== DATA UNDER STUDY ==

|---|

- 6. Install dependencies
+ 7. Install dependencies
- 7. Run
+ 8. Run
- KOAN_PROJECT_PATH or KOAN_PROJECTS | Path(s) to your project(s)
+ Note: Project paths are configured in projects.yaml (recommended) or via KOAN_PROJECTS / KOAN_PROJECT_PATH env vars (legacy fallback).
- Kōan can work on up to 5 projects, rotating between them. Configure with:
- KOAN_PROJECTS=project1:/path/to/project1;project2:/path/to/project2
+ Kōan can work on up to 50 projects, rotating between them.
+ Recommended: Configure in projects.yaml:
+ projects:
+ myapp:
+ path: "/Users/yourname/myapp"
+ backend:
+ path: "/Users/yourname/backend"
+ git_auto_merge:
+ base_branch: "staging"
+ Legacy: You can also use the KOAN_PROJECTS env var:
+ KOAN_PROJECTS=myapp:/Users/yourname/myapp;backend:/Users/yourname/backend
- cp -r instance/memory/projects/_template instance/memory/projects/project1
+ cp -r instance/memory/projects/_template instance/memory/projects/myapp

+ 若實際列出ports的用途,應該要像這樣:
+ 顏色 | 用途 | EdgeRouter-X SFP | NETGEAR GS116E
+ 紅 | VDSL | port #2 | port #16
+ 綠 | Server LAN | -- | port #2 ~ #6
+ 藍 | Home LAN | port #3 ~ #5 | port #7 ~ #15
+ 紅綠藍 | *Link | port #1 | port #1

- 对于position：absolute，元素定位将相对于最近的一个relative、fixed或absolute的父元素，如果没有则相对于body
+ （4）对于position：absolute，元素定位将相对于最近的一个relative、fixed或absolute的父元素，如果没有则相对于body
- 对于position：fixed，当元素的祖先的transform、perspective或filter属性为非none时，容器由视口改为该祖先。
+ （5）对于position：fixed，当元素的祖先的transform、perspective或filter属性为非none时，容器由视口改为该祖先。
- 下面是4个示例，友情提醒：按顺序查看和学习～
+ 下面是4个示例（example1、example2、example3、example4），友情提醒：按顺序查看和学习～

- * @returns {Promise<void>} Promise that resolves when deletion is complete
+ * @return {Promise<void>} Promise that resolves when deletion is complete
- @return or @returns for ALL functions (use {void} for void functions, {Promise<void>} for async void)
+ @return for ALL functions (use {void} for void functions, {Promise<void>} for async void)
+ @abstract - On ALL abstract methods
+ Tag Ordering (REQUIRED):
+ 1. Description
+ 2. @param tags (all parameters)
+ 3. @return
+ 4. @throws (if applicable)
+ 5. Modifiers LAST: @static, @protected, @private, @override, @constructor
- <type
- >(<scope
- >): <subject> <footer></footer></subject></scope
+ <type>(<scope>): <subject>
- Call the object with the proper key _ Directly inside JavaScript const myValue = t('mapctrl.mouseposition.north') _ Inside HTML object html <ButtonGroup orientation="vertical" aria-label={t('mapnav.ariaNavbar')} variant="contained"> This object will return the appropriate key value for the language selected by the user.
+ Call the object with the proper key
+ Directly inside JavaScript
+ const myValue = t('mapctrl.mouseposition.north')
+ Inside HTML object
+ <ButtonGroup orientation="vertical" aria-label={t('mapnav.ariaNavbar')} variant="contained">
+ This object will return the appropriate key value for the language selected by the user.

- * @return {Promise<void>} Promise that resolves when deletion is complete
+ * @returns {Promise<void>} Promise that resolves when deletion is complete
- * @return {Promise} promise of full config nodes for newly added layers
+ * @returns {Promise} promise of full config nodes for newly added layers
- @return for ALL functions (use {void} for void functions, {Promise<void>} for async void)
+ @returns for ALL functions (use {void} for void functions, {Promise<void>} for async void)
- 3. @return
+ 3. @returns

|---|

Output every record above exactly as it was given.

== FINISHED EXERCISE ==
- 6. Install dependencies
+ 7. Install dependencies
- 7. Run
+ 8. Run
- KOAN_PROJECT_PATH or KOAN_PROJECTS | Path(s) to your project(s)
+ Note: Project paths are configured in projects.yaml (recommended) or via KOAN_PROJECTS / KOAN_PROJECT_PATH env vars (legacy fallback).
- Kōan can work on up to 5 projects, rotating between them. Configure with:
- KOAN_PROJECTS=project1:/path/to/project1;project2:/path/to/project2
+ Kōan can work on up to 50 projects, rotating between them.
+ Recommended: Configure in projects.yaml:
+ projects:
+ myapp:
+ path: "/Users/yourname/myapp"
+ backend:
+ path: "/Users/yourname/backend"
+ git_auto_merge:
+ base_branch: "staging"
+ Legacy: You can also use the KOAN_PROJECTS env var:
+ KOAN_PROJECTS=myapp:/Users/yourname/myapp;backend:/Users/yourname/backend
- cp -r instance/memory/projects/_template instance/memory/projects/project1
+ cp -r instance/memory/projects/_template instance/memory/projects/myapp

+ 若實際列出ports的用途,應該要像這樣:
+ 顏色 | 用途 | EdgeRouter-X SFP | NETGEAR GS116E
+ 紅 | VDSL | port #2 | port #16
+ 綠 | Server LAN | -- | port #2 ~ #6
+ 藍 | Home LAN | port #3 ~ #5 | port #7 ~ #15
+ 紅綠藍 | *Link | port #1 | port #1

- 对于position：absolute，元素定位将相对于最近的一个relative、fixed或absolute的父元素，如果没有则相对于body
+ （4）对于position：absolute，元素定位将相对于最近的一个relative、fixed或absolute的父元素，如果没有则相对于body
- 对于position：fixed，当元素的祖先的transform、perspective或filter属性为非none时，容器由视口改为该祖先。
+ （5）对于position：fixed，当元素的祖先的transform、perspective或filter属性为非none时，容器由视口改为该祖先。
- 下面是4个示例，友情提醒：按顺序查看和学习～
+ 下面是4个示例（example1、example2、example3、example4），友情提醒：按顺序查看和学习～

- * @returns {Promise<void>} Promise that resolves when deletion is complete
+ * @return {Promise<void>} Promise that resolves when deletion is complete
- @return or @returns for ALL functions (use {void} for void functions, {Promise<void>} for async void)
+ @return for ALL functions (use {void} for void functions, {Promise<void>} for async void)
+ @abstract - On ALL abstract methods
+ Tag Ordering (REQUIRED):
+ 1. Description
+ 2. @param tags (all parameters)
+ 3. @return
+ 4. @throws (if applicable)
+ 5. Modifiers LAST: @static, @protected, @private, @override, @constructor
- <type
- >(<scope
- >): <subject> <footer></footer></subject></scope
+ <type>(<scope>): <subject>
- Call the object with the proper key _ Directly inside JavaScript const myValue = t('mapctrl.mouseposition.north') _ Inside HTML object html <ButtonGroup orientation="vertical" aria-label={t('mapnav.ariaNavbar')} variant="contained"> This object will return the appropriate key value for the language selected by the user.
+ Call the object with the proper key
+ Directly inside JavaScript
+ const myValue = t('mapctrl.mouseposition.north')
+ Inside HTML object
+ <ButtonGroup orientation="vertical" aria-label={t('mapnav.ariaNavbar')} variant="contained">
+ This object will return the appropriate key value for the language selected by the user.

- * @return {Promise<void>} Promise that resolves when deletion is complete
+ * @returns {Promise<void>} Promise that resolves when deletion is complete
- * @return {Promise} promise of full config nodes for newly added layers
+ * @returns {Promise} promise of full config nodes for newly added layers
- @return for ALL functions (use {void} for void functions, {Promise<void>} for async void)
+ @returns for ALL functions (use {void} for void functions, {Promise<void>} for async void)
- 3. @return
+ 3. @returns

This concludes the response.